O que mais distingue Rousseau na história do pensamento, para Babbitt, é que ele deu as respostas erradas para as questões corretas. Rousseau foi, de longe, o teórico principal da democracia radical. Para Babbitt, os líderes genuínos sempre existirão, e “a democracia se torna uma ameaça para a civilização quando busca livrar-se dessa verdade”. A noção de que as maiorias numéricas, supostamente refletindo a “vontade geral”, podem substituir as lideranças é “apenas um conceito pernicioso”. Babbitt resgata Confúcio para reforçar a importância das lideranças, para o bem ou para o mal: “A virtude do líder é como o vento; a do povo, como o capim; isso porque é da natureza do capim inclinar-se ao sabor do vento”. Rousseau irá falar às massas, não através da razão, mas pelas emoções. Segundo ele mesmo, o estado de natureza não é um estado de razão. Ao contrário, o homem que pensa é um “animal depravado”. O homem sujeito apenas aos instintos naturais seria “o mais virtuoso e o que oferece a menor resistência aos impulsos simples da natureza”. Para Rousseau, tanto a guerra como a razão resultam da sofisticação social.

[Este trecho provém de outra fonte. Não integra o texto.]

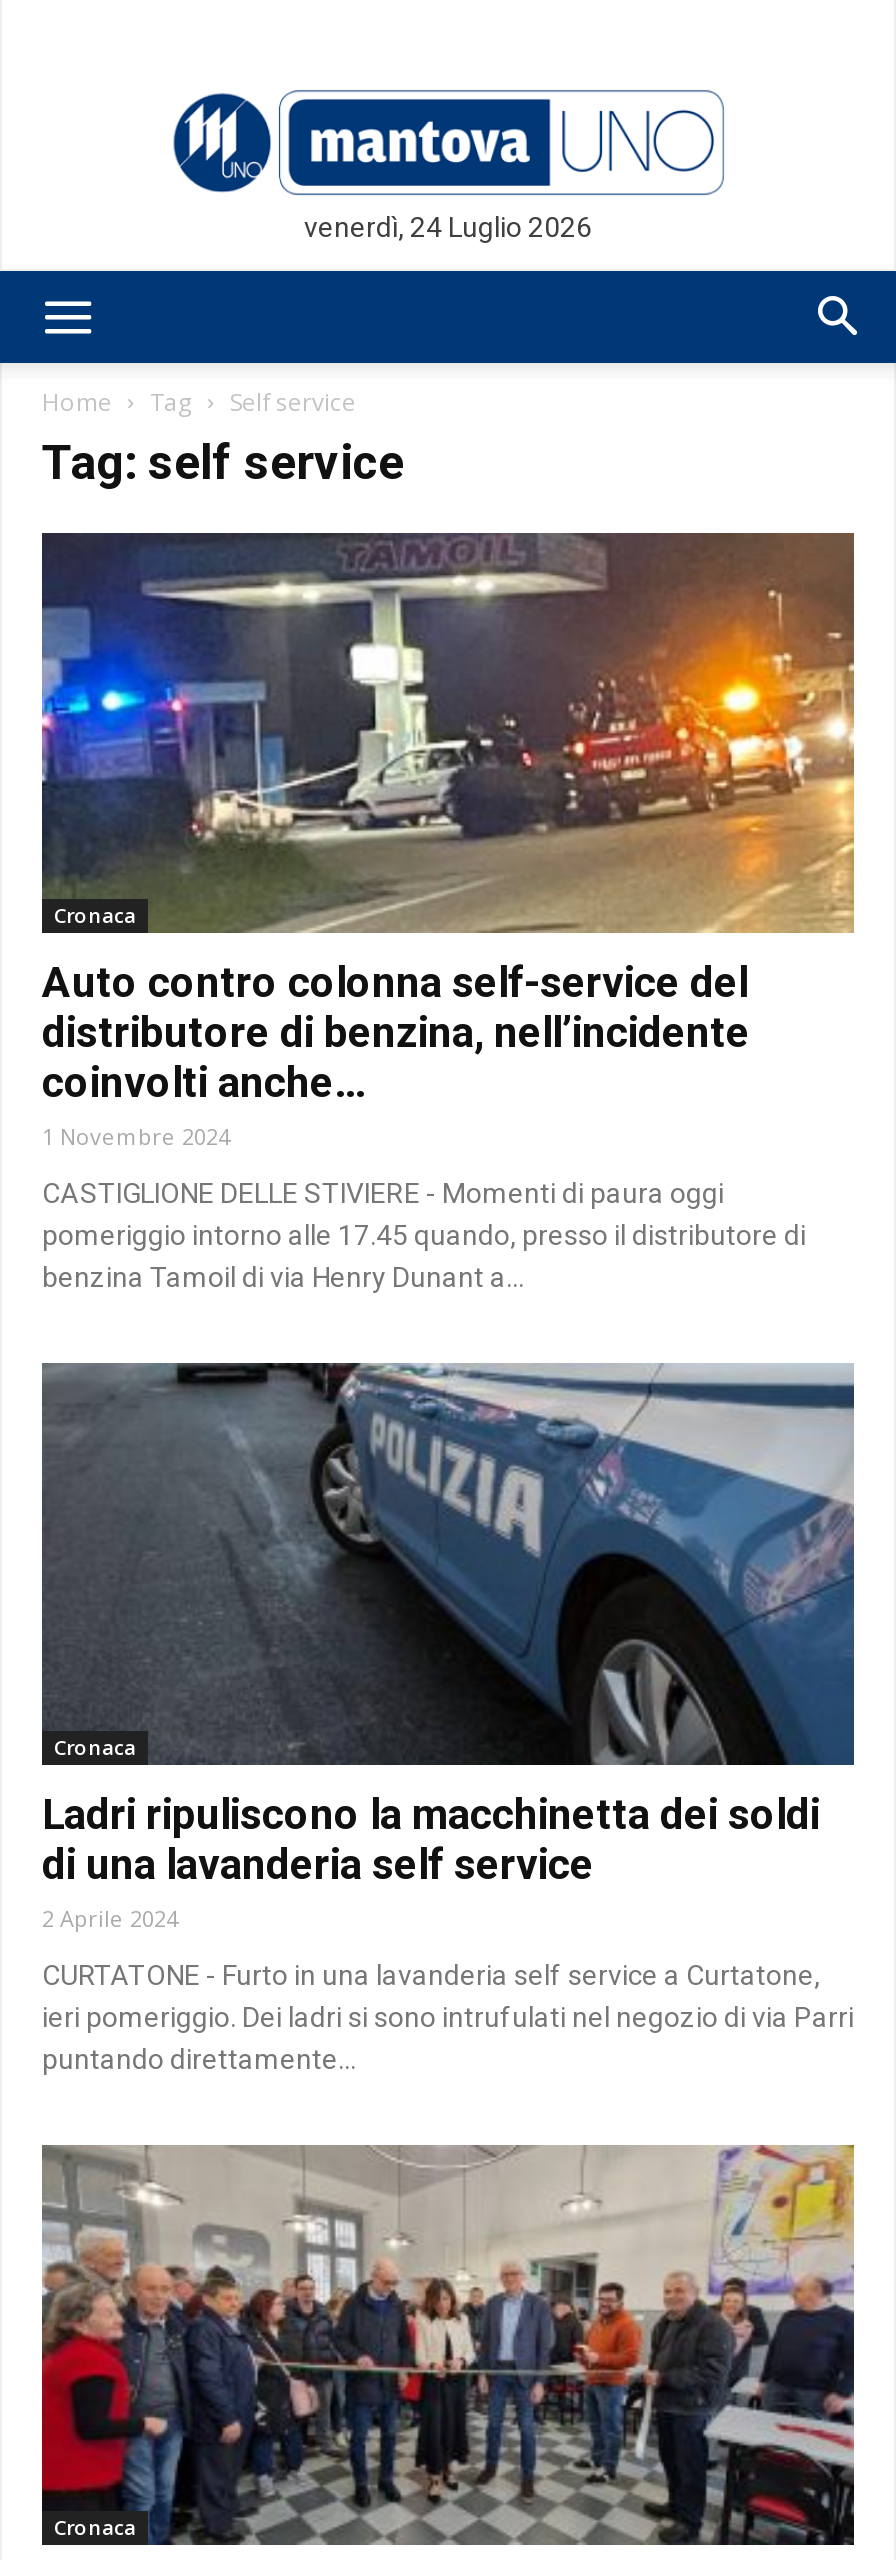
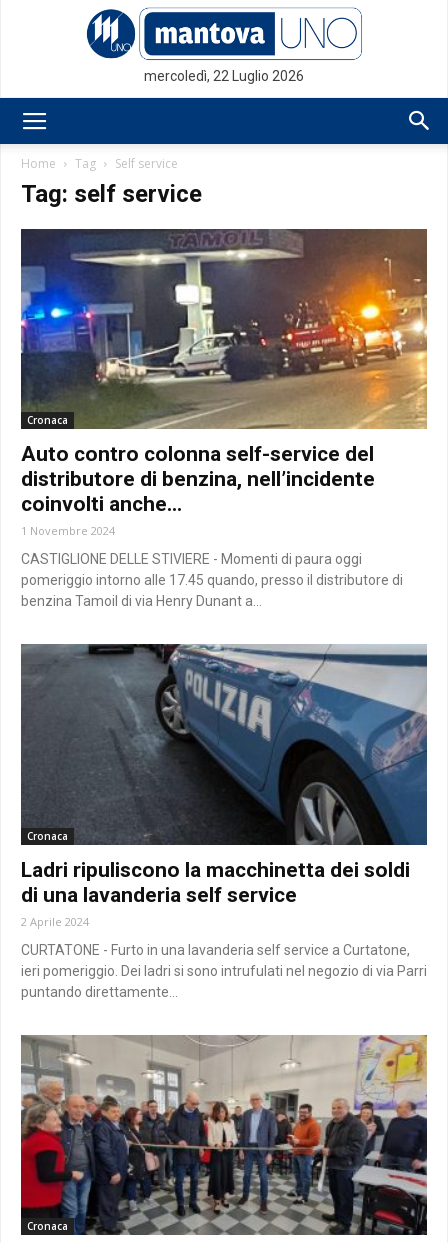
- venerdì, 24 Luglio 2026
+ mercoledì, 22 Luglio 2026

Rousseau ataca duramente os ricos, comparando-os aos “lobos vorazes que, tendo uma vez provado a carne humana, recusam qualquer outro tipo de alimento, e, depois da prova, desejam apenas devorar homens”. A invenção da propriedade privada seria, para Rousseau, o primeiro e decisivo passo para esse pecado, sendo fonte das maldades sociais. O mito da bondade natural não se sustenta sob o escrutínio mais breve dos fatos, mas lisonjeia os que estão na parte mais baixa da hierarquia social. O evangelho rousseauniano tem como efeito inevitável, segundo Babbitt, “fazer orgulhoso o homem pobre e, ao mesmo tempo, fazer com que ele se sinta vítima de uma conspiração”. Ouve-se, através das palavras de Rousseau, “a voz do plebeu irado e invejoso que, em nome do amor, está fomentando o ódio e a luta de classes”. Em Emile há quase uma confissão: “O que era mais difícil de ser destruído dentro de mim era uma misantropia orgulhosa, uma certa acrimônia contra os ricos e os felizes do mundo, como se eles estivessem nessa situação à minha custa, como se sua alegada felicidade tivesse sido usurpada de mim”.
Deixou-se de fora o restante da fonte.